Ein praktisches Beispiel: "Erzdiözese Salzburg veranstaltet Fortbildungsveranstaltung mit Homo-Aktivisten" Kath net am 13.5.2025: "Die HOSI Salzburg sieht sich als „Menschenrechtsorganisation“ und „Kompetenzzentrum für sexuelle, geschlechtliche und romantische Vielfalt in Stadt und Land Salzburg sowie dem angrenzenden Bayern und Oberösterreich“. Zu ihren Zielen zählen die „Förderung von Community und queeren (Sub-)Kulturen“ sowie „Akzeptanz, Respekt und Wertschätzung gegenüber sexueller, geschlechtlicher und romantischer Vielfalt“. HOSI= Homosexuelleninitiative Salzburg.
1Vgl zur Bedeutung von Großerzählungen: Lyotard, Das postmoderene Wissen.

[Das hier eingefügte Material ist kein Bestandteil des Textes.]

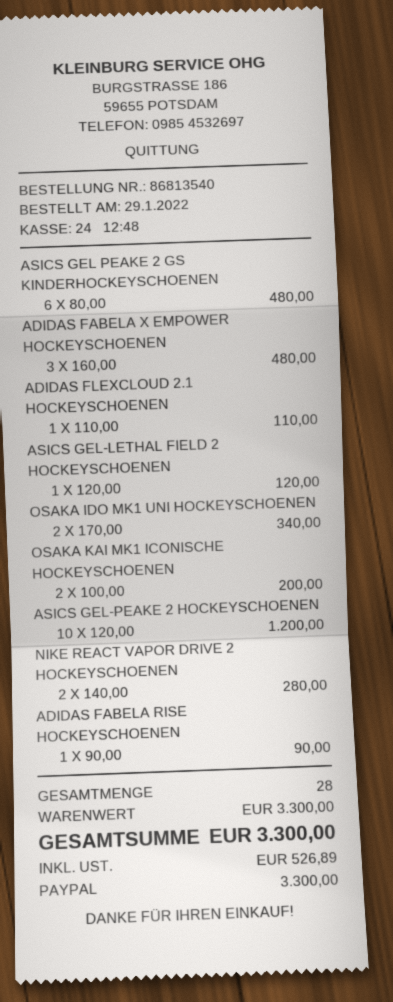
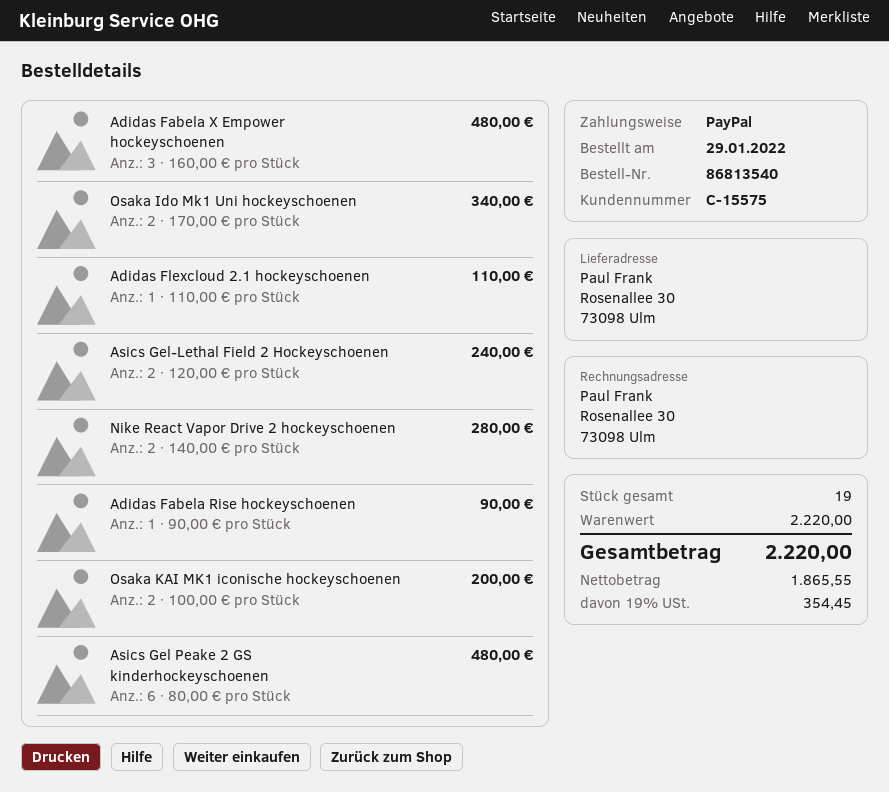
ASICS GEL-LETHAL FIELD 2 HOCKEYSCHOENEN: 1 x 120.00 = 120.00 -> 2 x 120.00 = 240.00
ASICS GEL-PEAKE 2 HOCKEYSCHOENEN: 10 x 120.00 = 1200.00 -> none
total quantity: 28 -> 19
subtotal: 3300.00 -> 2220.00
tax: 526.89 -> 354.45
total: 3300.00 -> 2220.00

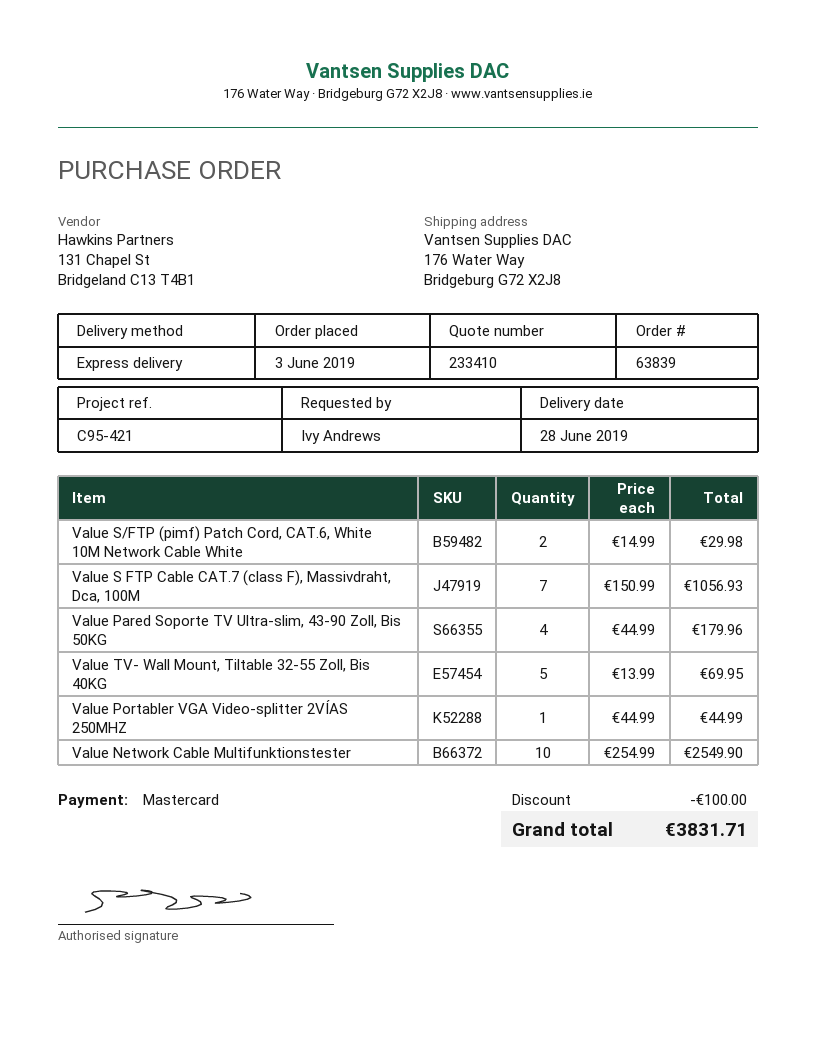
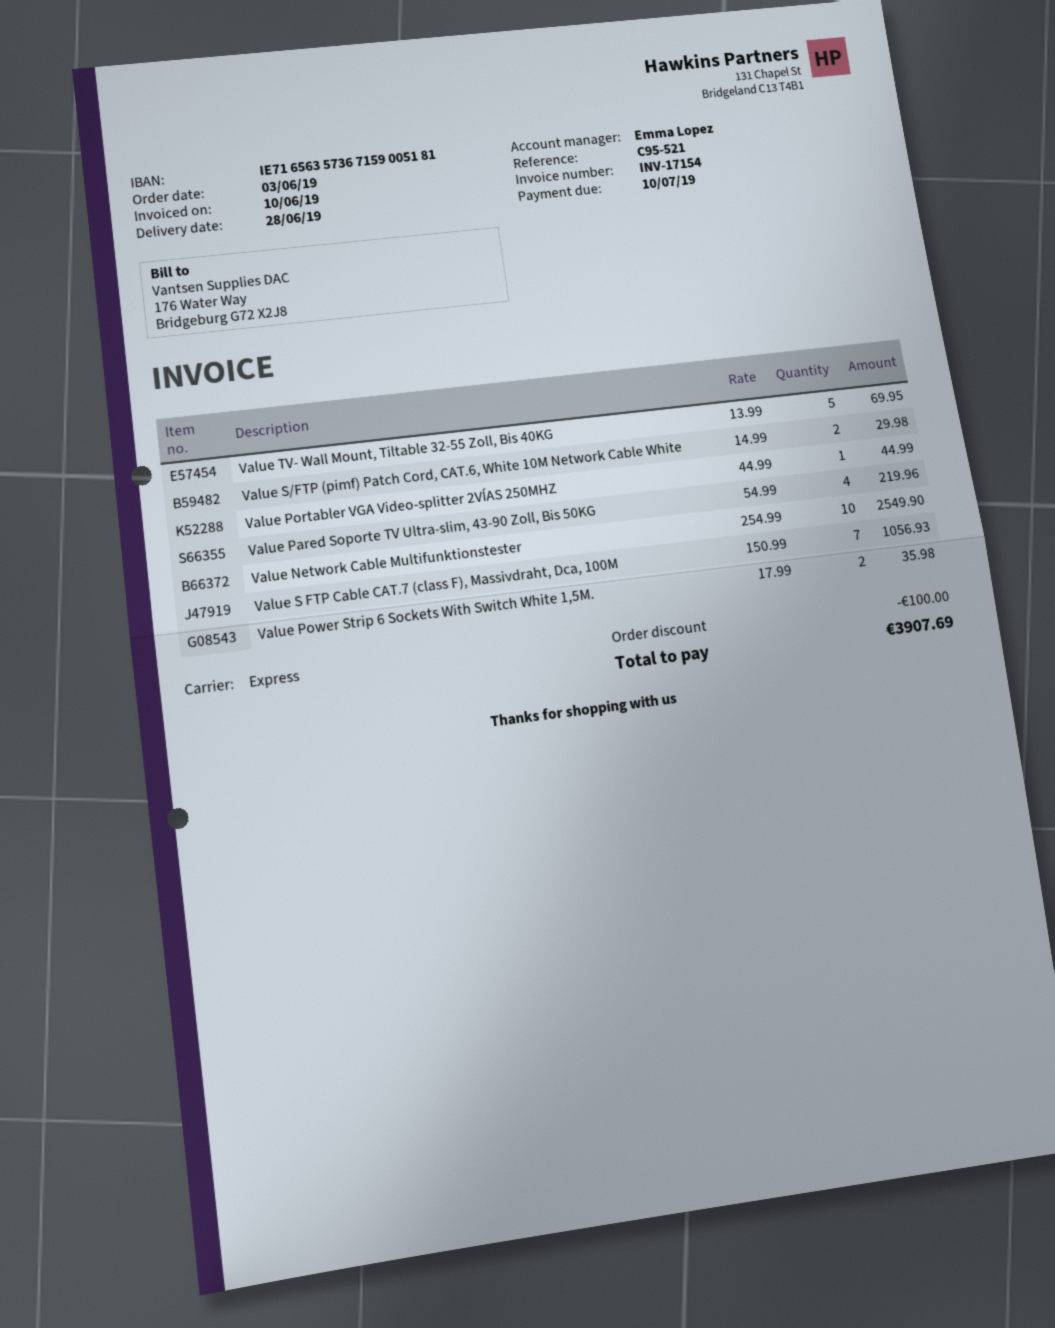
reference: C95-421 -> C95-521
Value Pared Soporte TV Ultra-slim, 43-90 Zoll, Bis 50KG: 4 x 44.99 = 179.96 -> 4 x 54.99 = 219.96
Value Power Strip 6 Sockets With Switch White 1,5M.: none -> 2 x 17.99 = 35.98
total: 3831.71 -> 3907.69

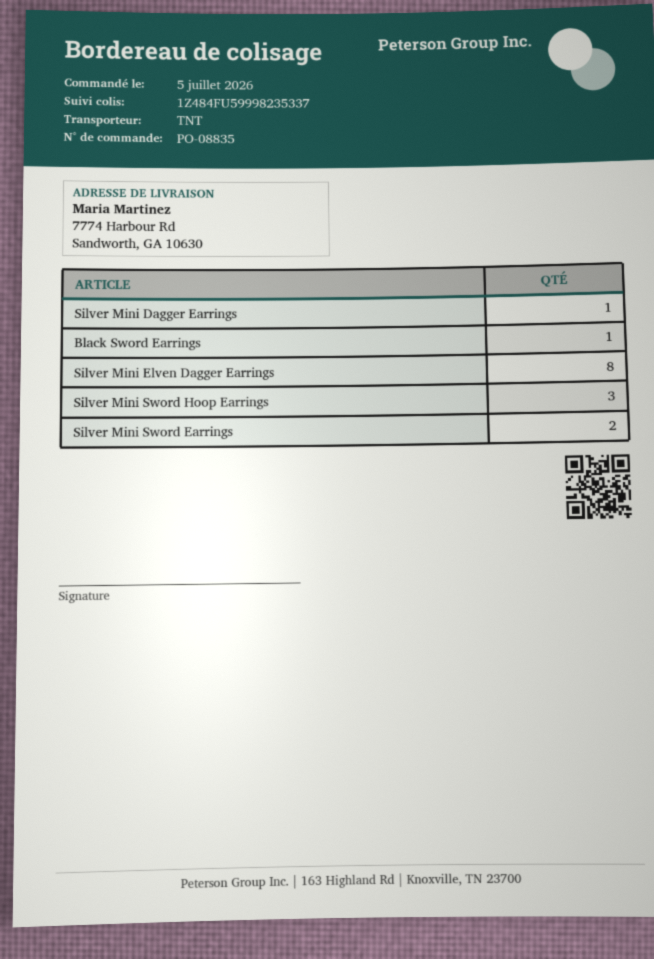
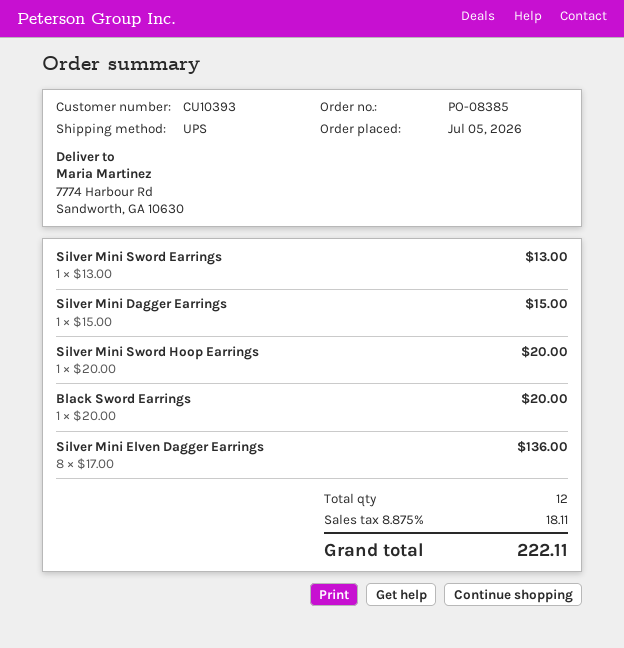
order number: PO-08835 -> PO-08385
shipping method: TNT -> UPS
Silver Mini Sword Hoop Earrings: 3 -> 1
Silver Mini Sword Earrings: 2 -> 1

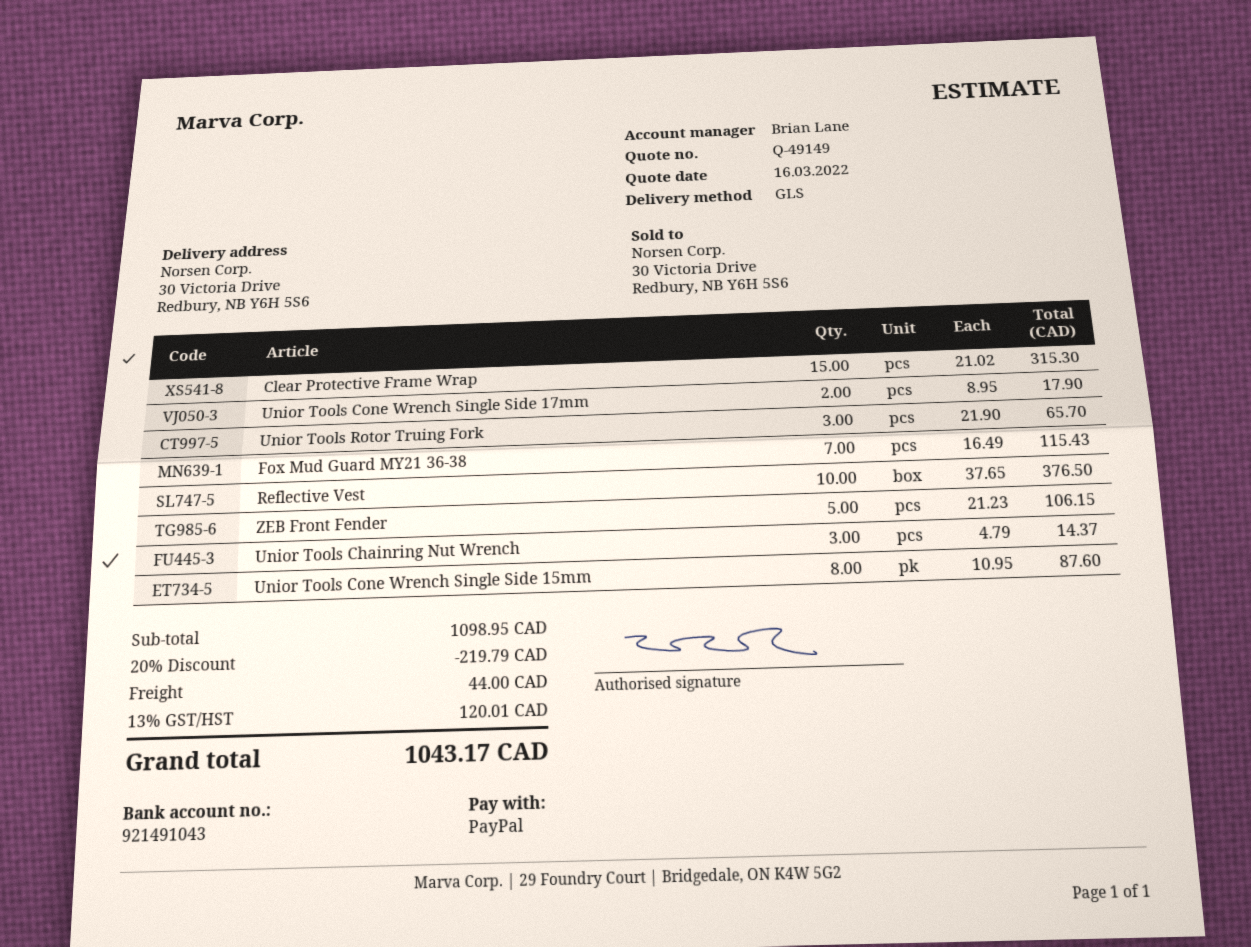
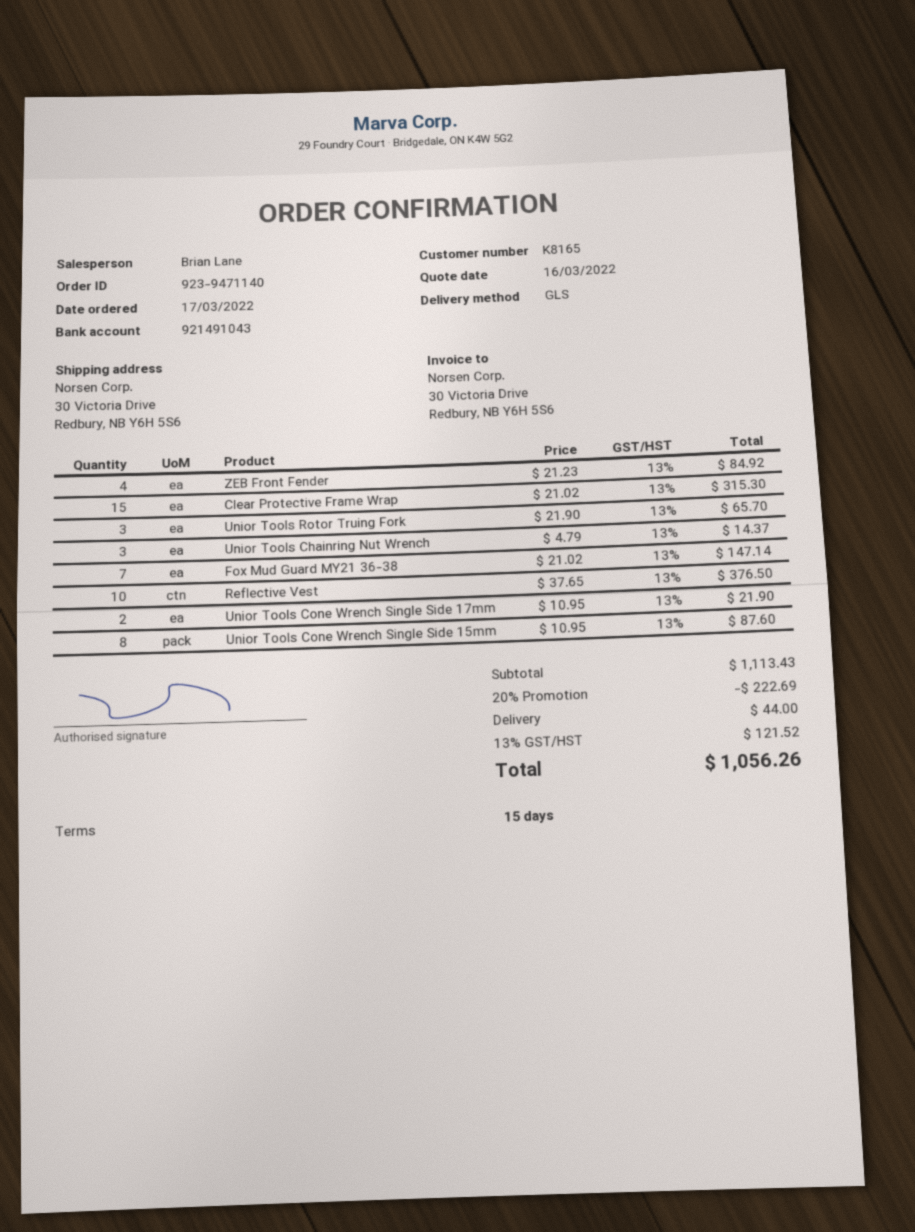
Unior Tools Cone Wrench Single Side 17mm: 2 x 8.95 = 17.90 -> 2 x 10.95 = 21.90
Fox Mud Guard MY21 36-38: 7 x 16.49 = 115.43 -> 7 x 21.02 = 147.14
ZEB Front Fender: 5 x 21.23 = 106.15 -> 4 x 21.23 = 84.92
subtotal: 1098.95 -> 1113.43
discount: 20% = 219.79 -> 20% = 222.69
tax: 13% = 120.01 -> 13% = 121.52
total: 1043.17 -> 1056.26

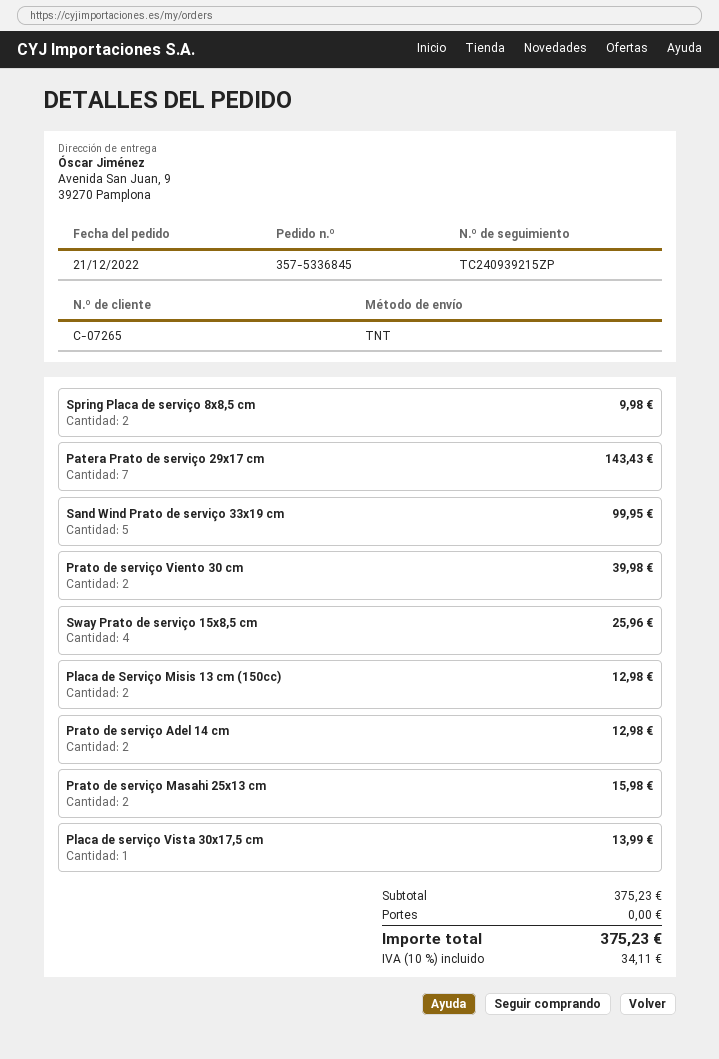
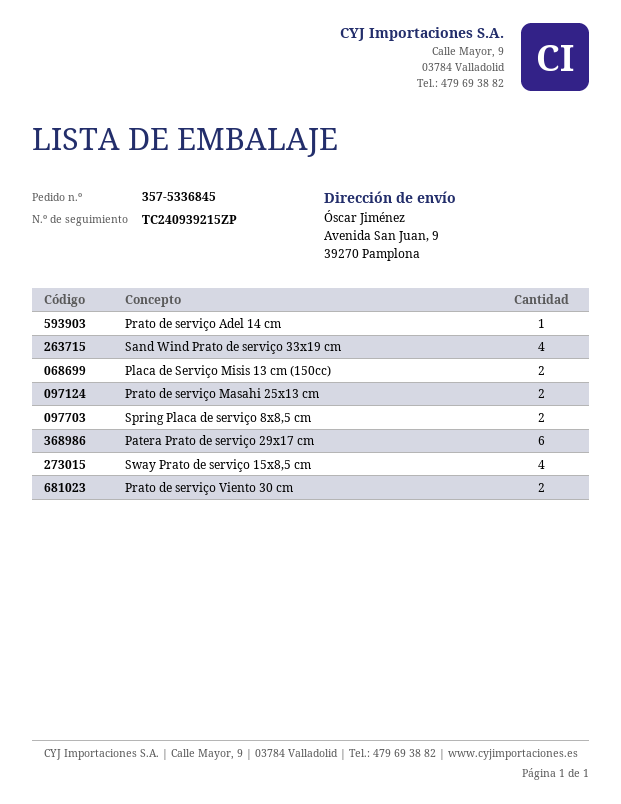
Patera Prato de serviço 29x17 cm: 7 -> 6
Sand Wind Prato de serviço 33x19 cm: 5 -> 4
Prato de serviço Adel 14 cm: 2 -> 1
Placa de serviço Vista 30x17,5 cm: 1 -> none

2Wie es zu diesem Erfolg der Konzeption Barths kam, soll hier nicht nachgezeichnet werden, das verlangte mehr als einen Artikel. Es soll sich deshalb auf diese Bemerkung beschränkt werden: Es gelang Barth, der lutherischen Konzeption eine Affinität zur Unterstützung des Nationalsozialismus nachzusagen, während dagegen die seinige die Theologie gegen diese Affinität immnunisiere. Im Kontext der Aufarbeitung des angeblichen Versagens des deutschen Protestantismus im „Dritten Reich“ profililierte sich das Konzept Barths als das einzig moralisch noch vertretbare. Seine Kompatibilität mit der Menschenrechtsideologie verhalf ihr dann zu ihrem Siegeszug, versimplifiziert zu dem ; „Indikativ-Imperativ“-Schema. Dieses Schema erlaubt dann auch die Emanzipation von den Geboten Gottes, daß es der Liebe Gottes zu jedem Menschen widerspräche, die gelebte Homosexualität zu verurteilen, denn das wäre lieblos den Homosexuellen gegenüber. Genauso sei es, aus protestantischer Sicht, mit der Liebe Gottes unvereinbar, auf die Unauflöslichkeit der Ehe zu insistieren, wenn das Ehepaar sich nicht mehr liebe.